WHAT TO WORK ON =>
If a line of the records holds the word "group", copy it out.

━━━━

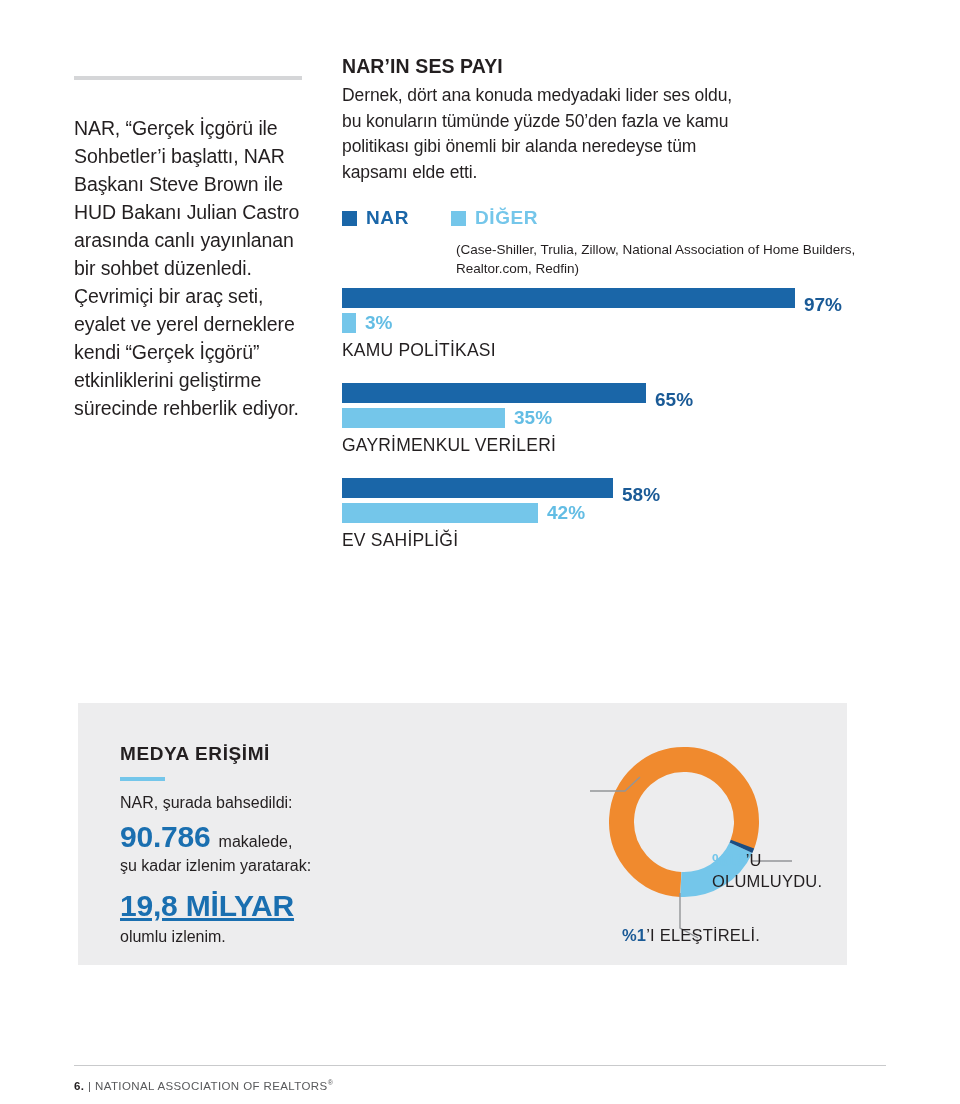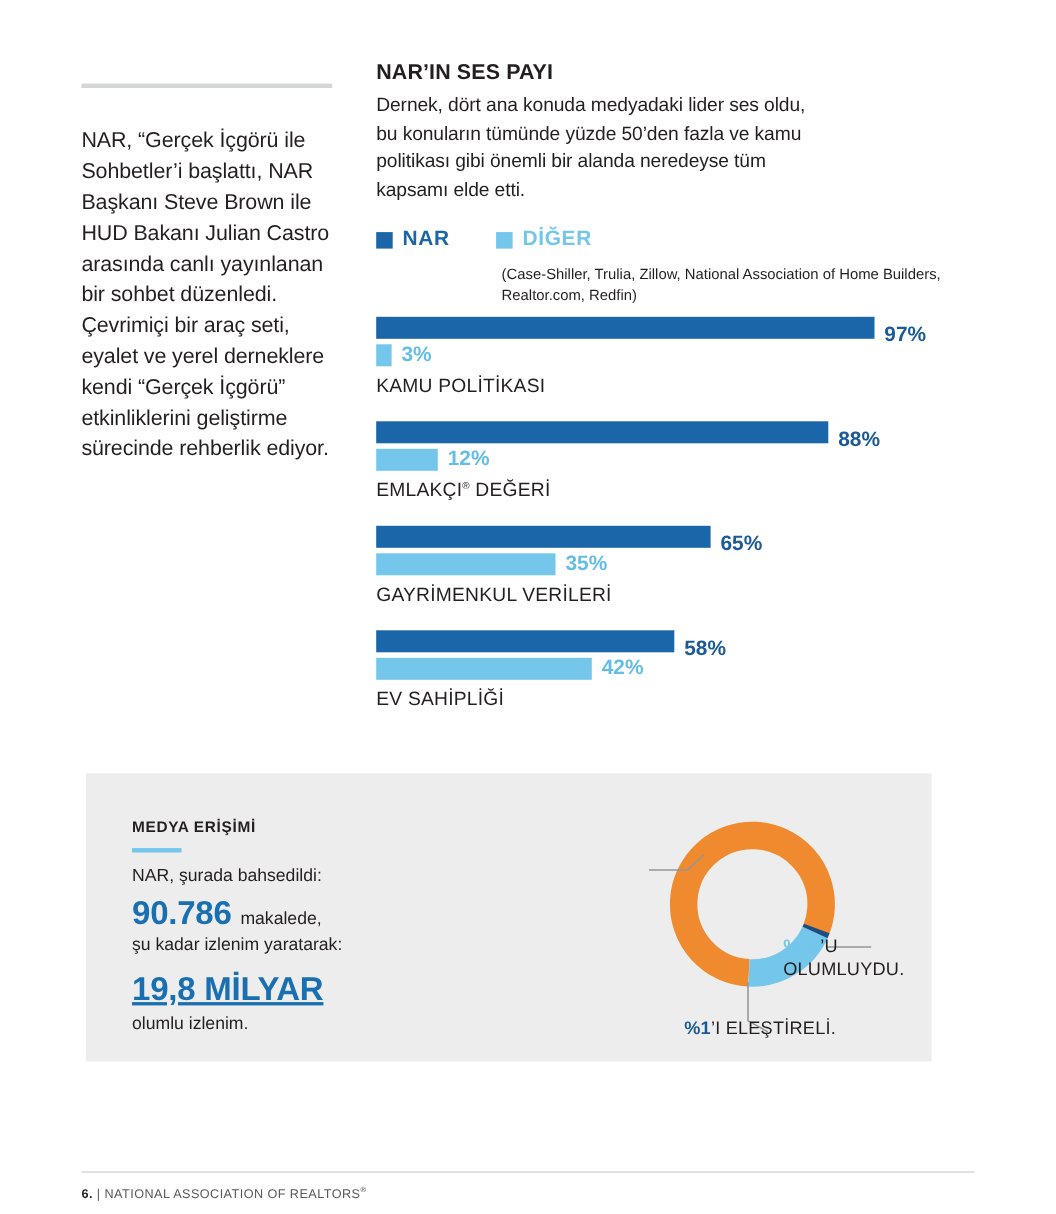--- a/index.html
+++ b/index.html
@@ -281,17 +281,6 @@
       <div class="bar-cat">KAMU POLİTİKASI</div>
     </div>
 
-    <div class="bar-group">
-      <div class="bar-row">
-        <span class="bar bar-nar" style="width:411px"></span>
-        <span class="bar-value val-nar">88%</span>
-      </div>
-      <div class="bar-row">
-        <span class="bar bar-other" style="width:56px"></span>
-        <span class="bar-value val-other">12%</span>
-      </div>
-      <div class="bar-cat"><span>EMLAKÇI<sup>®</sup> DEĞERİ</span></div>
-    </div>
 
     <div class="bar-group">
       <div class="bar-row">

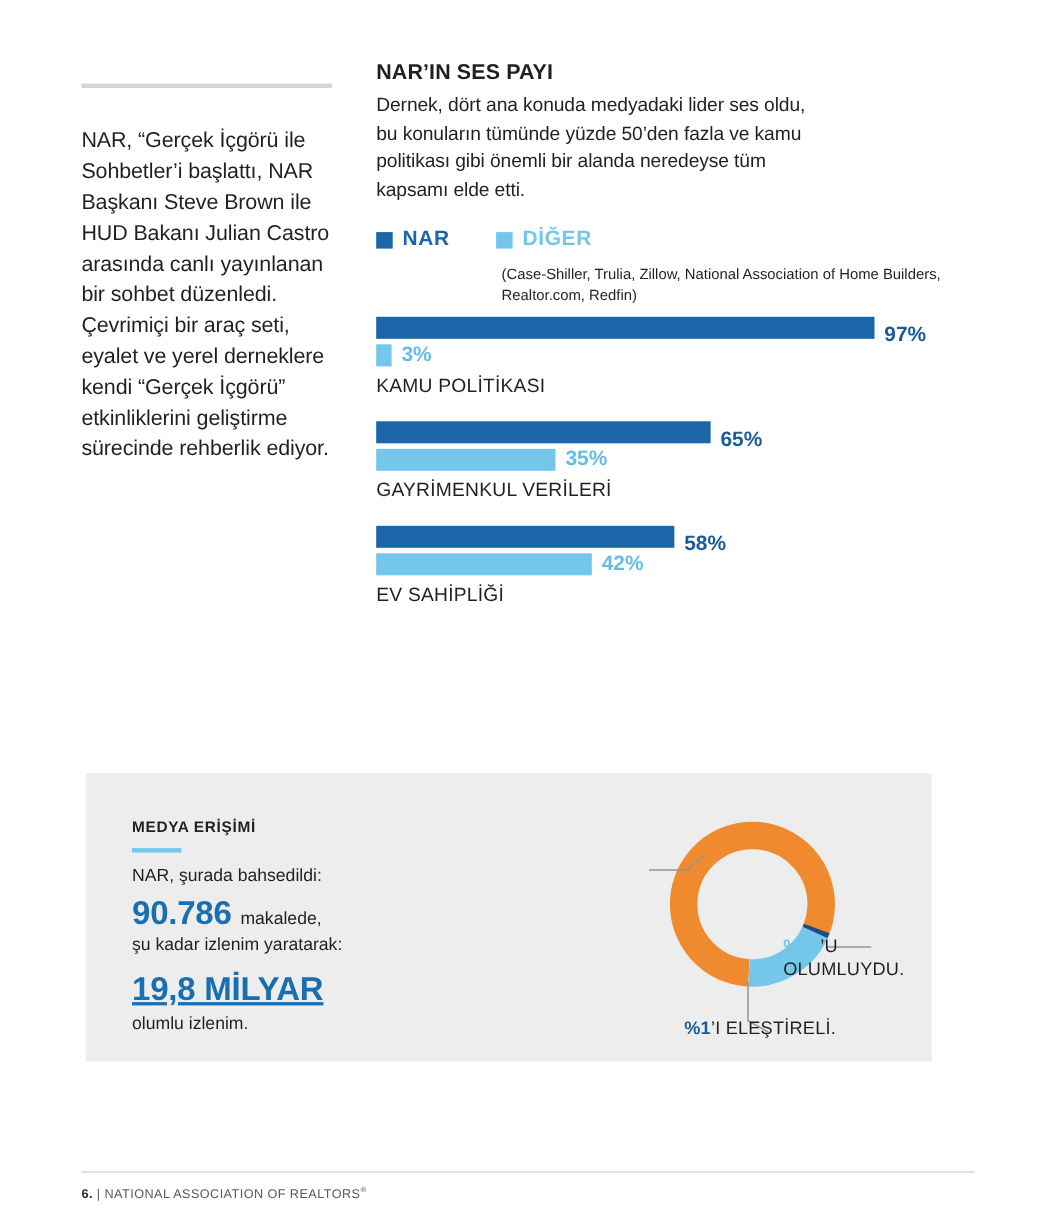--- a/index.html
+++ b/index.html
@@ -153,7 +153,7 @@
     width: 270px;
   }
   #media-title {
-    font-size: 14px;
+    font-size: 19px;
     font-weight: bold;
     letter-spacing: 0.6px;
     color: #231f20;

━━━━

SOLUTION =>
-    <div class="bar-group">
     <div class="bar-group">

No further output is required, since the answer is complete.